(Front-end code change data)

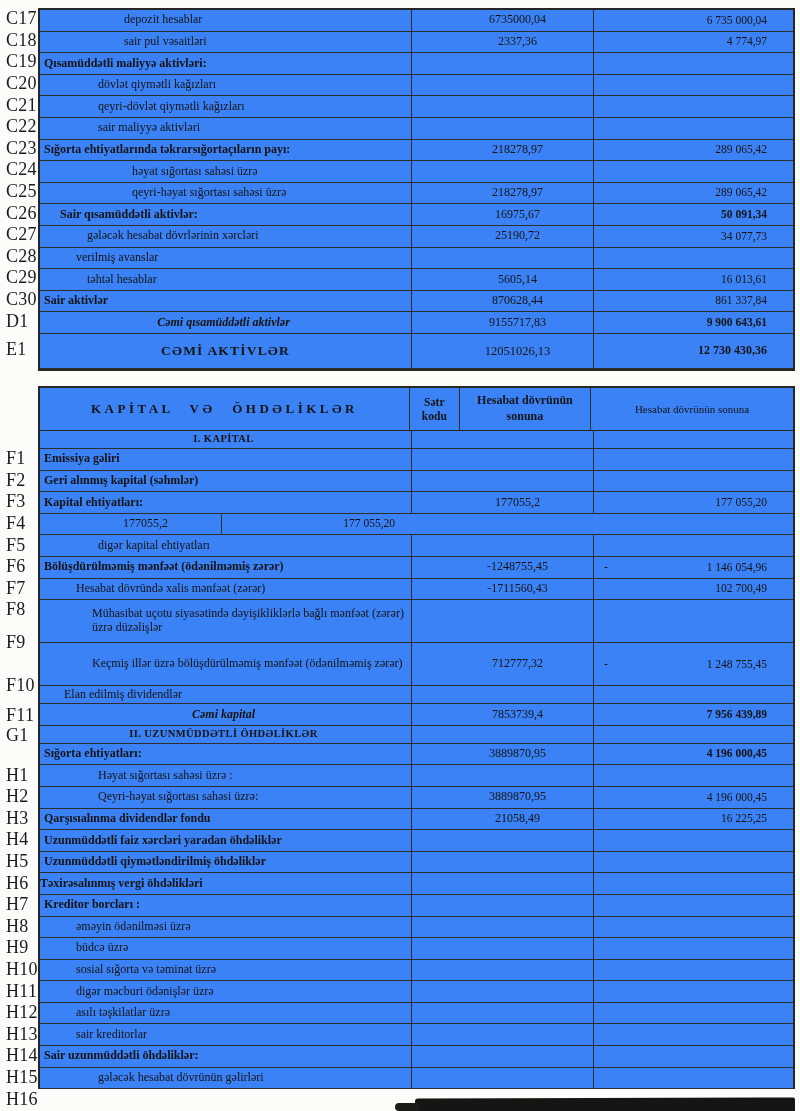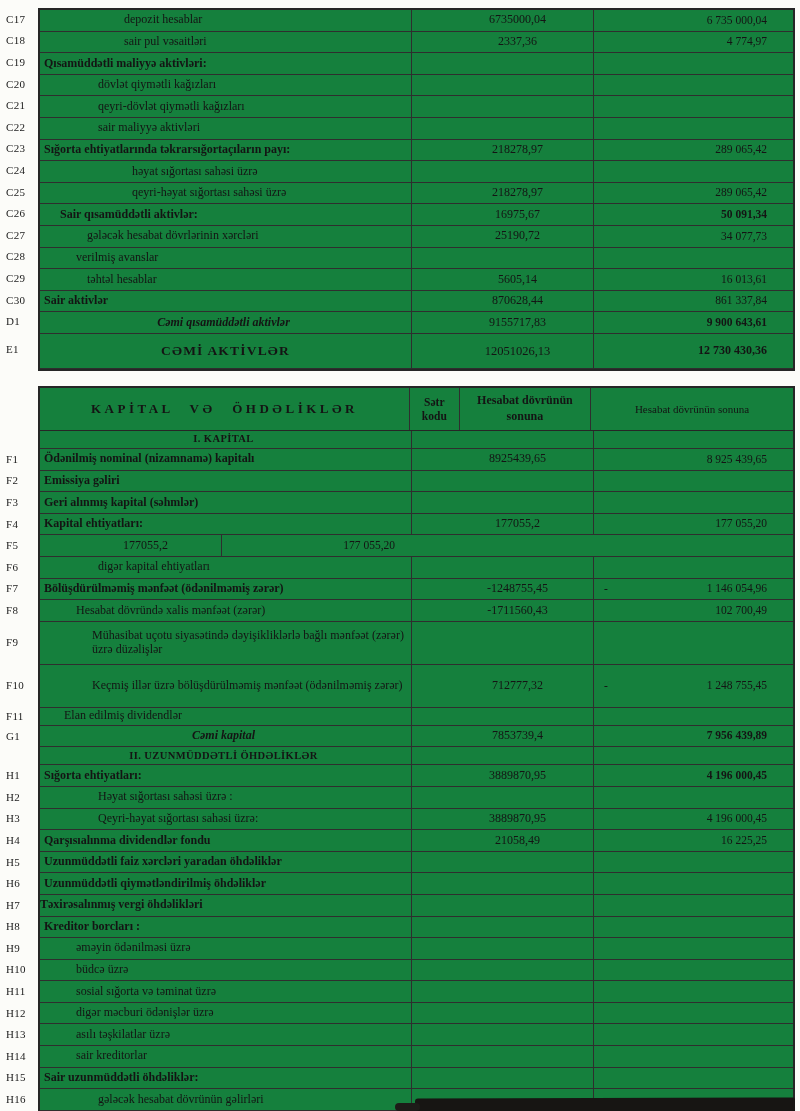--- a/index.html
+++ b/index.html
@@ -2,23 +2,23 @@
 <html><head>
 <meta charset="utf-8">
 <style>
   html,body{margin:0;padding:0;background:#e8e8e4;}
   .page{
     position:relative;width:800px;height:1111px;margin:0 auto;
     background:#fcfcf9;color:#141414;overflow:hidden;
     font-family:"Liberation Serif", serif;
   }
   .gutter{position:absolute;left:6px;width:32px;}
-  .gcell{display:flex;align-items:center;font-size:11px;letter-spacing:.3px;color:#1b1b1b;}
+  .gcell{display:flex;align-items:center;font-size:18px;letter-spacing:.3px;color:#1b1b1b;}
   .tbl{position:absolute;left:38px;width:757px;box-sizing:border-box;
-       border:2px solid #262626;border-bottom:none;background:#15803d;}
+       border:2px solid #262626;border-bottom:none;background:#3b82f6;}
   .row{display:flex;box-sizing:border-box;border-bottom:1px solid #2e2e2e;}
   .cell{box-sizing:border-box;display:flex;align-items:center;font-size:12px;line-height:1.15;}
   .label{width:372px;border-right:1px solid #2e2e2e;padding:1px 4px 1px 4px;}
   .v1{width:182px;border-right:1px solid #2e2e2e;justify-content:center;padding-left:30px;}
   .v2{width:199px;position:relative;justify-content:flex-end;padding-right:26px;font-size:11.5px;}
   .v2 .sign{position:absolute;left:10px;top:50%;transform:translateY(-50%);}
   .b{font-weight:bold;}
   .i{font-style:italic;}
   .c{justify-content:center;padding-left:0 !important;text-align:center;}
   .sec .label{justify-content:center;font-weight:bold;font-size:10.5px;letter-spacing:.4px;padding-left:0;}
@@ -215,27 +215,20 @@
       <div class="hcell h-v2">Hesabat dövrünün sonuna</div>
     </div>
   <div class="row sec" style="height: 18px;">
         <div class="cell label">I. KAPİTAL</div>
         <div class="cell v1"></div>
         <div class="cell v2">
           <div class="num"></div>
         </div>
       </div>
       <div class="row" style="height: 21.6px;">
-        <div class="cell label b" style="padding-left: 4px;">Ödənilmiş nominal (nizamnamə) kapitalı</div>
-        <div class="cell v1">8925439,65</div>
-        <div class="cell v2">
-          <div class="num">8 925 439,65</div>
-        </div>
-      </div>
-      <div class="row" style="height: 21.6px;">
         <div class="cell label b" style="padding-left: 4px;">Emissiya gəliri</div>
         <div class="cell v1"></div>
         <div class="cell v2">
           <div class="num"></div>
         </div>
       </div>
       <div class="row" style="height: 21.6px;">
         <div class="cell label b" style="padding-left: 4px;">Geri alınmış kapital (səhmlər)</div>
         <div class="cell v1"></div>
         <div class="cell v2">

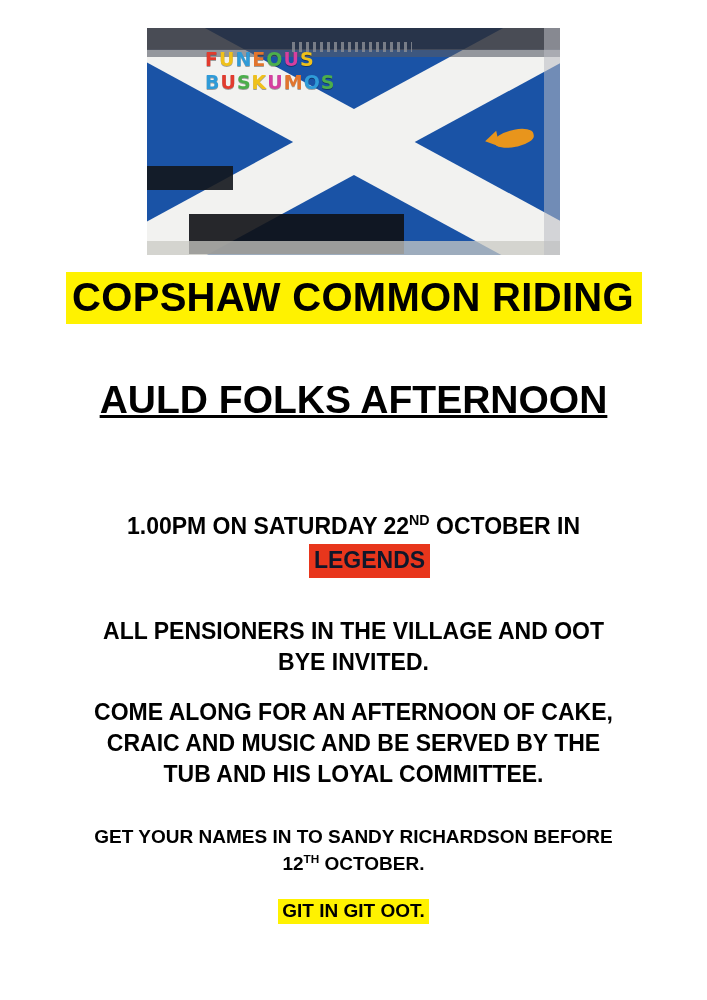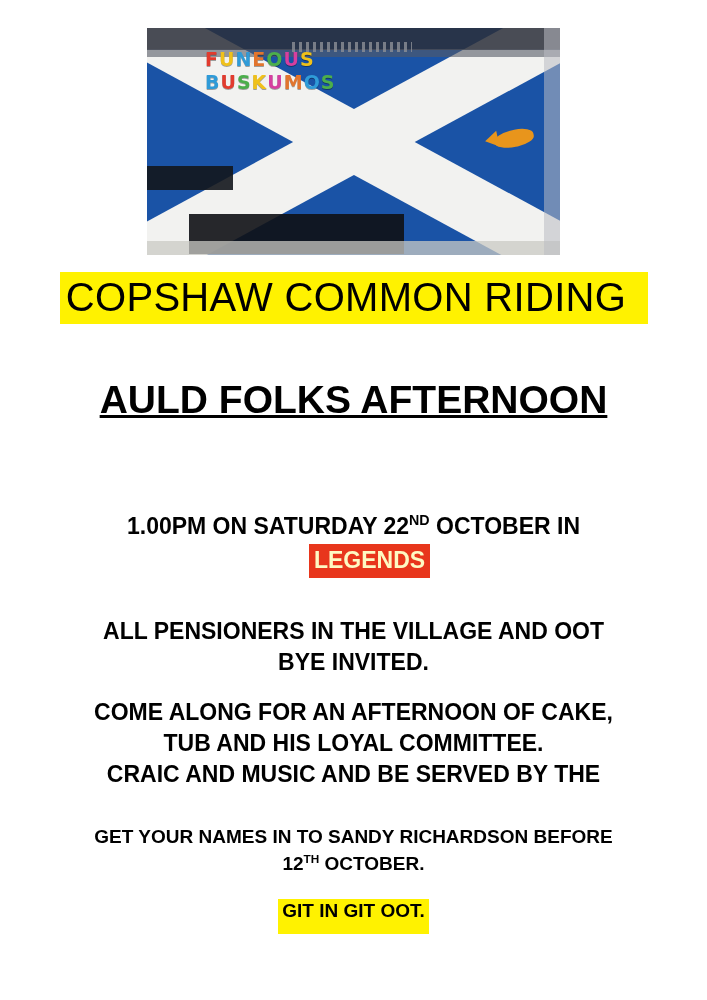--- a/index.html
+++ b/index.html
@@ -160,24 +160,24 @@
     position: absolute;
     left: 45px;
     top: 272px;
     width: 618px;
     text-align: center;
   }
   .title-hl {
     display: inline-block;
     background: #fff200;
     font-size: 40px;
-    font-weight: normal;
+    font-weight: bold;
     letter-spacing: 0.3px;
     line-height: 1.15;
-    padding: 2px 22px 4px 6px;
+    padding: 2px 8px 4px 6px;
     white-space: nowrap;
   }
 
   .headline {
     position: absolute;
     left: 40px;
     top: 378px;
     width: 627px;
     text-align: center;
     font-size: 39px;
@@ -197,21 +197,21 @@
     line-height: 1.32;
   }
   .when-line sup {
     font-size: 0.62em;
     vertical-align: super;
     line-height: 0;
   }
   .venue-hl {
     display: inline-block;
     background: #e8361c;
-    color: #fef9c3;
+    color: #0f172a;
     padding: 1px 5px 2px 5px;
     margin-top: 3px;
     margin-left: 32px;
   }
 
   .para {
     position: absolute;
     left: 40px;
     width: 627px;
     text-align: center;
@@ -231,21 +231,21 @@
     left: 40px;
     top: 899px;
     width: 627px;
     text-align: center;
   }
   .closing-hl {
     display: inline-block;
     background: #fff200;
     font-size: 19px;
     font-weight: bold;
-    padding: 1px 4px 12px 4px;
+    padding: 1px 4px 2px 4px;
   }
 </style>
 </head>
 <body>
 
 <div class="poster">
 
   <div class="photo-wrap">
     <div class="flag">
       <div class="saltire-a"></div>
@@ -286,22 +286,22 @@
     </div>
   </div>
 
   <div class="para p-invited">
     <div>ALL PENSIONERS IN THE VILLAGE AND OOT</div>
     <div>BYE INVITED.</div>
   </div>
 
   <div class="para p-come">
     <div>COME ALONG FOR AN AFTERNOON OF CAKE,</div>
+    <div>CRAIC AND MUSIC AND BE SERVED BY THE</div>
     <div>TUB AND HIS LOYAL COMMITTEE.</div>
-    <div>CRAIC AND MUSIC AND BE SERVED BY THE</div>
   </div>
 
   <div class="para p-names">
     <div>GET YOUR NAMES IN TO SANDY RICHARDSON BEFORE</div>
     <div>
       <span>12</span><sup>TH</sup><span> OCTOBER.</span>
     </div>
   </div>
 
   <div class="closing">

(What the task asks) The required answer is a single number: the count of lines in the entries that hold the string "sizing".

(Exercise solution) 3